[Detected change data]

▼

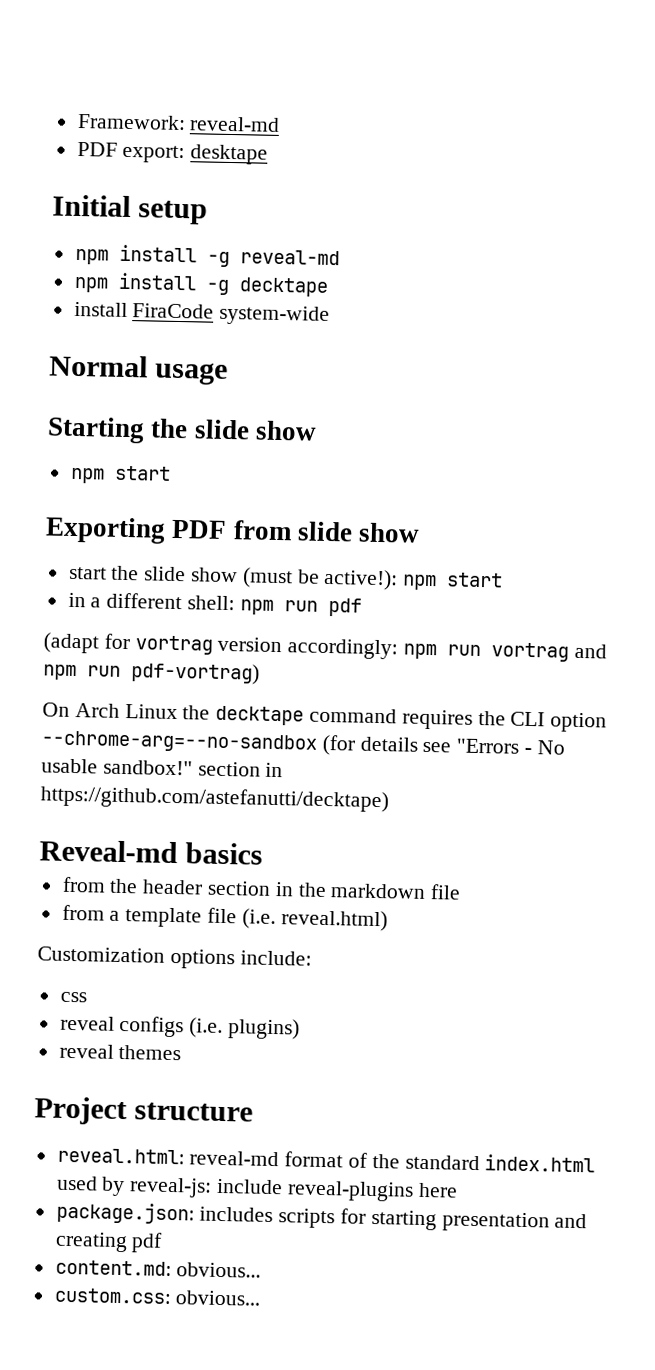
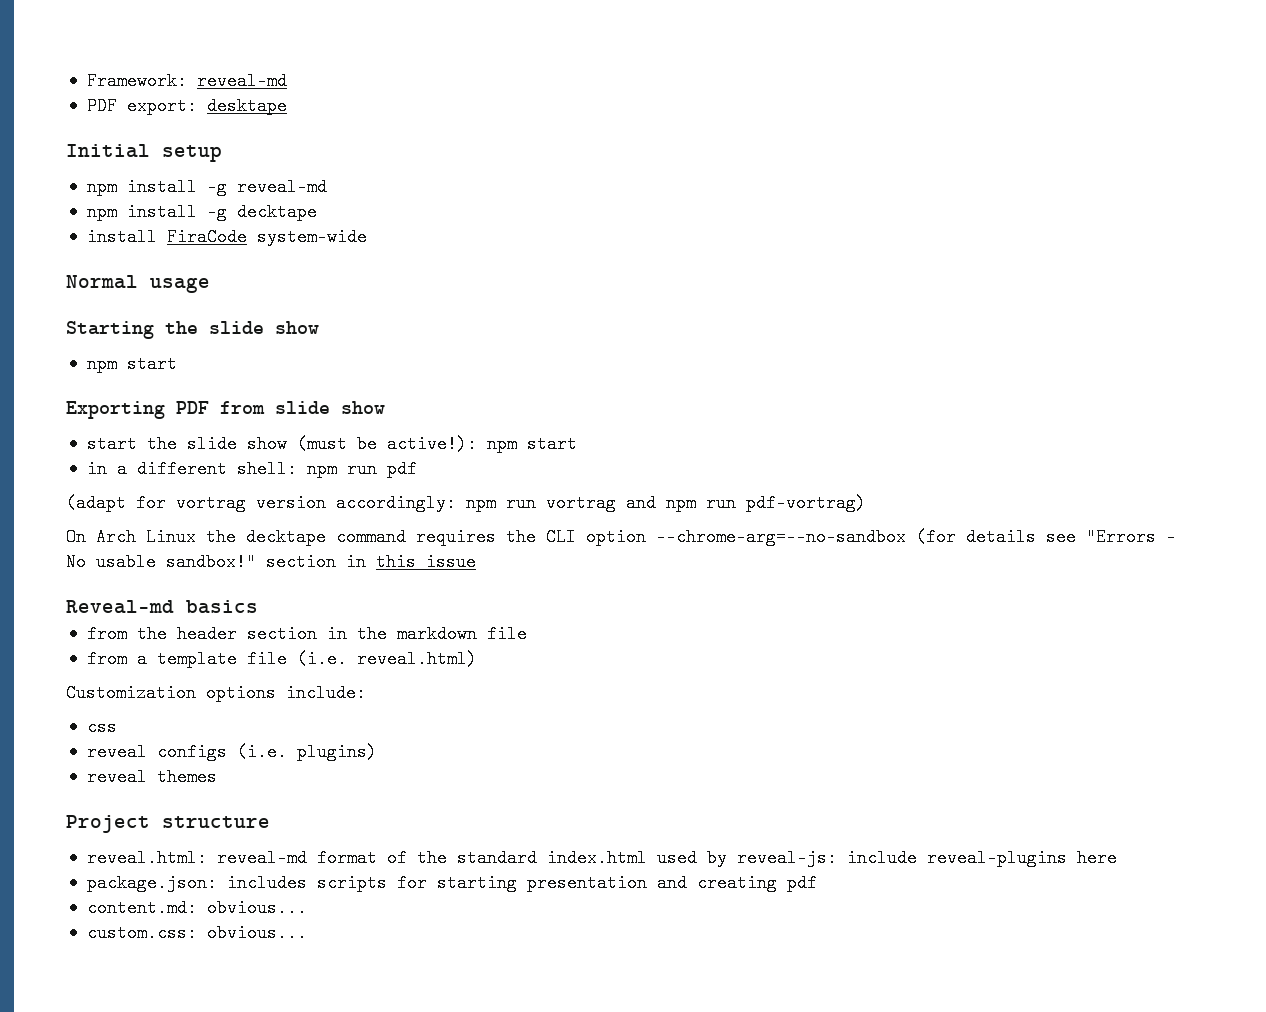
[40,785,389,813] https://github.com/astefanutti/decktape) -> [376,553,476,571] this issue

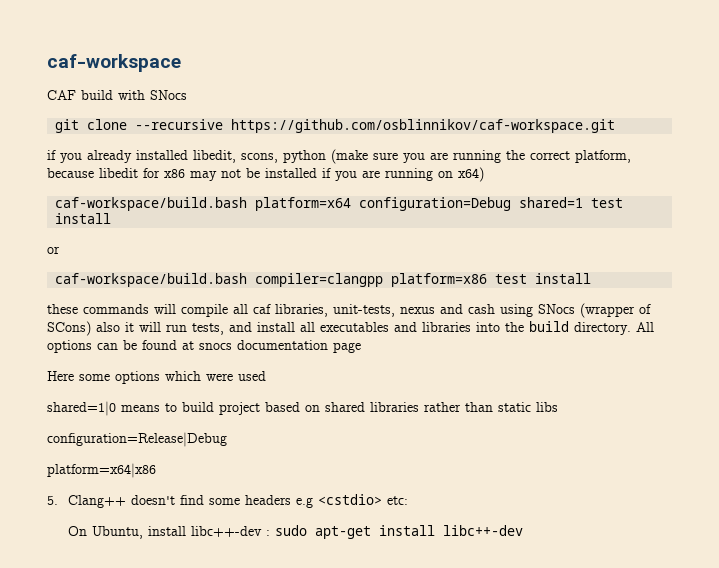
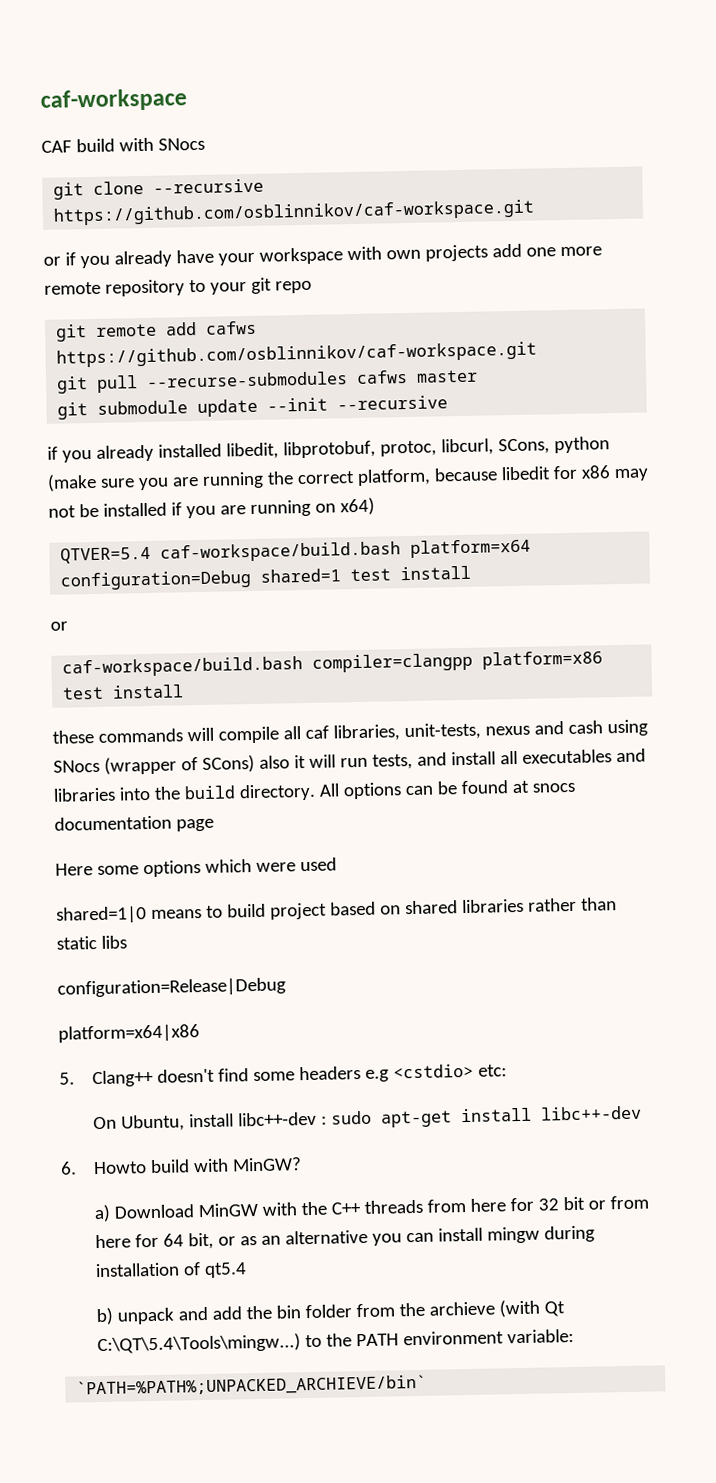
(616, 126) none -> [43,243,602,269] [44,277,312,297] [56,320,258,342] [56,341,538,368] [57,369,479,394] [57,395,449,420] // or if you already have your workspace with own projects add one more remote repository to your git repo // git remote add cafws https://github.com/osblinnikov/caf-workspace.git // git pull --recurse-submodules cafws master // git submodule update --init --recursive
[241,153,278,163] scons, -> [282,438,550,459] libprotobuf, protoc, libcurl, SCons,
(484, 174) none -> [60,546,152,564] QTVER=5.4
(524, 530) none -> [60,1157,302,1175] [93,1195,649,1223] [94,1225,595,1250] [94,1262,247,1279] [95,1299,565,1326] [96,1329,574,1355] [76,1374,428,1398] // 6. Howto build with MinGW? // a) Download MinGW with the C++ threads from here for 32 bit or from here for 64 bit, or as an alternative you can install mingw during installation of qt5.4 // b) unpack and add the bin folder from the archieve (with Qt C:\QT\5.4\Tools\mingw...) to the PATH environment variable: // `PATH=%PATH%;UNPACKED_ARCHIEVE/bin`

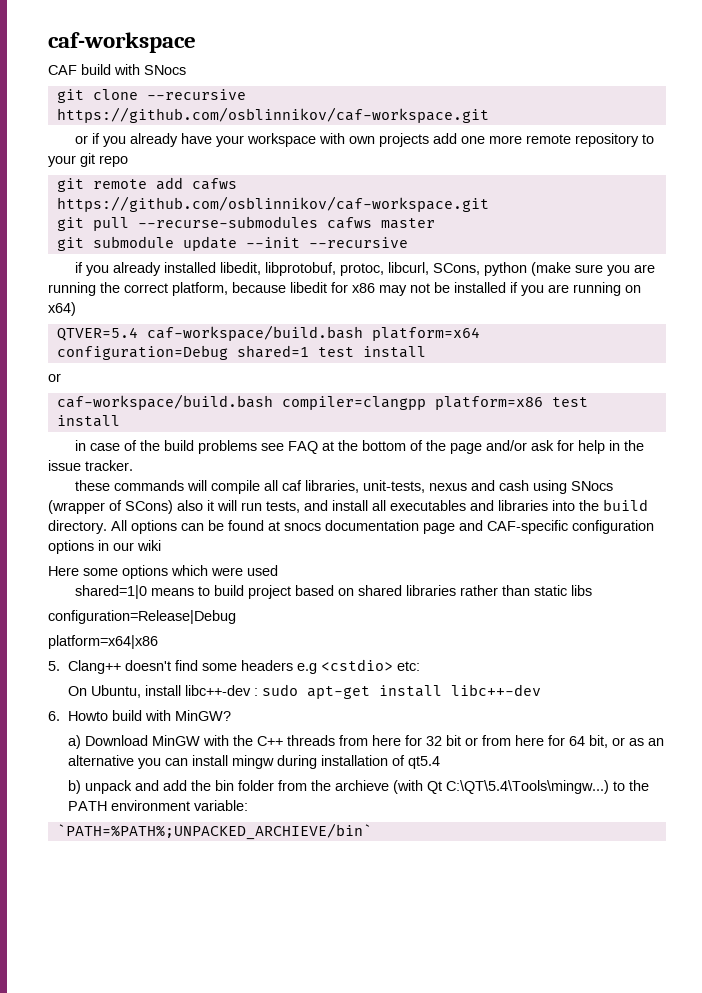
(185, 691) none -> [74,440,644,454] [48,460,133,471] // in case of the build problems see FAQ at the bottom of the page and/or ask for help in the issue tracker.
(214, 825) none -> [459,520,654,534] [48,540,161,554] and CAF-specific configuration options in our wiki

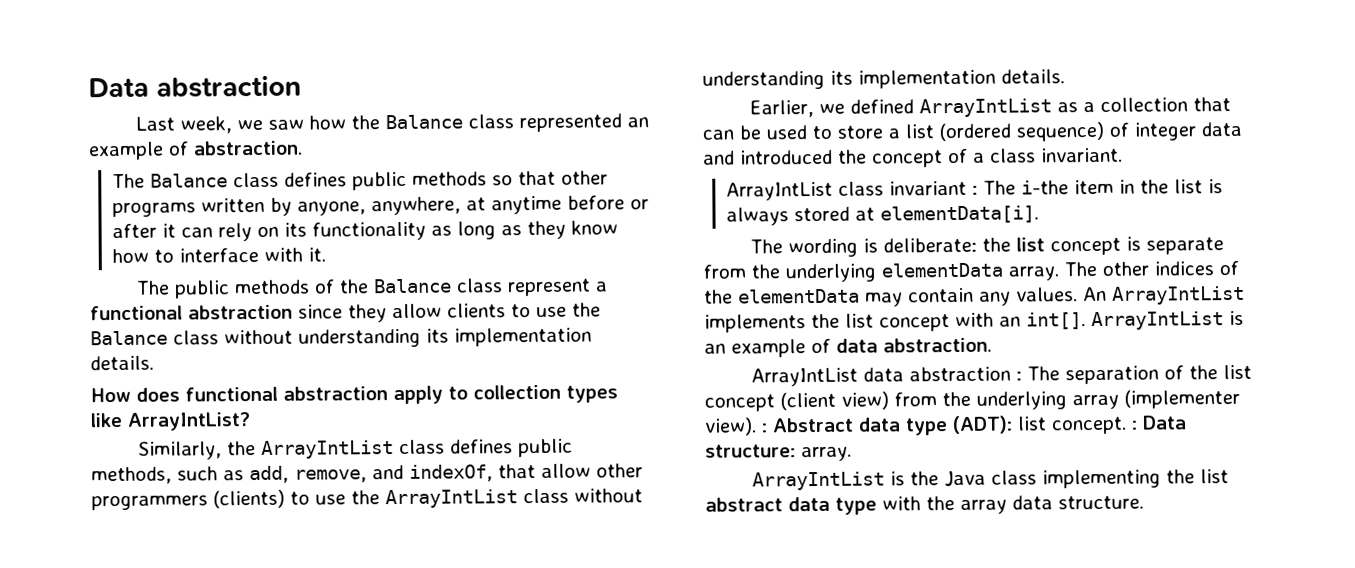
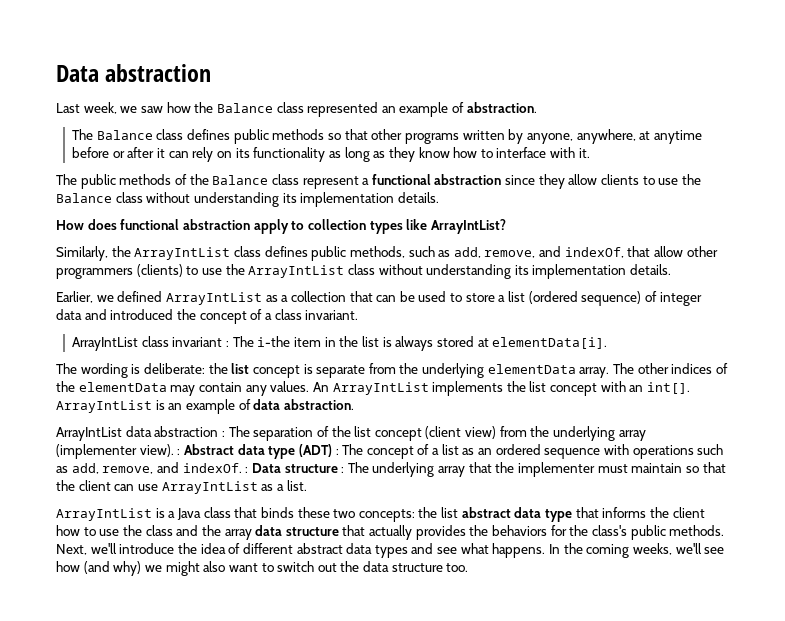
[952,415,1187,435] [705,444,852,462] [751,471,939,491] (ADT): list concept. : Data structure: array. // ArrayIntList is the -> [298,444,724,459] [56,462,726,477] [56,480,307,494] [56,508,176,521] (ADT) : The concept of a list as an ordered sequence with operations such as add, remove, and indexOf. : Data structure : The underlying array that the implementer must maintain so that the client can use ArrayIntList as a list. // ArrayIntList is a
[1041,469,1161,489] implementing -> [234,507,415,522] that binds these two concepts:
[882,495,1144,514] with the array data structure. -> [575,507,705,518] [56,525,725,540] [56,543,725,558] [56,561,469,576] that informs the client how to use the class and the array data structure that actually provides the behaviors for the class's public methods. Next, we'll introduce the idea of different abstract data types and see what happens. In the coming weeks, we'll see how (and why) we might also want to switch out the data structure too.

▲

• **Assigned task**: Among the entries above, find the line with "(616, 126) none" and repeat exactly from there through the line with "[1041,469,1161,489] implementing ->", leaving out the pictures.

• **Answer to the problem**:
(616, 126) none -> [43,243,602,269] [44,277,312,297] [56,320,258,342] [56,341,538,368] [57,369,479,394] [57,395,449,420] // or if you already have your workspace with own projects add one more remote repository to your git repo // git remote add cafws https://github.com/osblinnikov/caf-workspace.git // git pull --recurse-submodules cafws master // git submodule update --init --recursive
[241,153,278,163] scons, -> [282,438,550,459] libprotobuf, protoc, libcurl, SCons,
(484, 174) none -> [60,546,152,564] QTVER=5.4
(524, 530) none -> [60,1157,302,1175] [93,1195,649,1223] [94,1225,595,1250] [94,1262,247,1279] [95,1299,565,1326] [96,1329,574,1355] [76,1374,428,1398] // 6. Howto build with MinGW? // a) Download MinGW with the C++ threads from here for 32 bit or from here for 64 bit, or as an alternative you can install mingw during installation of qt5.4 // b) unpack and add the bin folder from the archieve (with Qt C:\QT\5.4\Tools\mingw...) to the PATH environment variable: // `PATH=%PATH%;UNPACKED_ARCHIEVE/bin`

(185, 691) none -> [74,440,644,454] [48,460,133,471] // in case of the build problems see FAQ at the bottom of the page and/or ask for help in the issue tracker.
(214, 825) none -> [459,520,654,534] [48,540,161,554] and CAF-specific configuration options in our wiki

[952,415,1187,435] [705,444,852,462] [751,471,939,491] (ADT): list concept. : Data structure: array. // ArrayIntList is the -> [298,444,724,459] [56,462,726,477] [56,480,307,494] [56,508,176,521] (ADT) : The concept of a list as an ordered sequence with operations such as add, remove, and indexOf. : Data structure : The underlying array that the implementer must maintain so that the client can use ArrayIntList as a list. // ArrayIntList is a
[1041,469,1161,489] implementing -> [234,507,415,522] that binds these two concepts:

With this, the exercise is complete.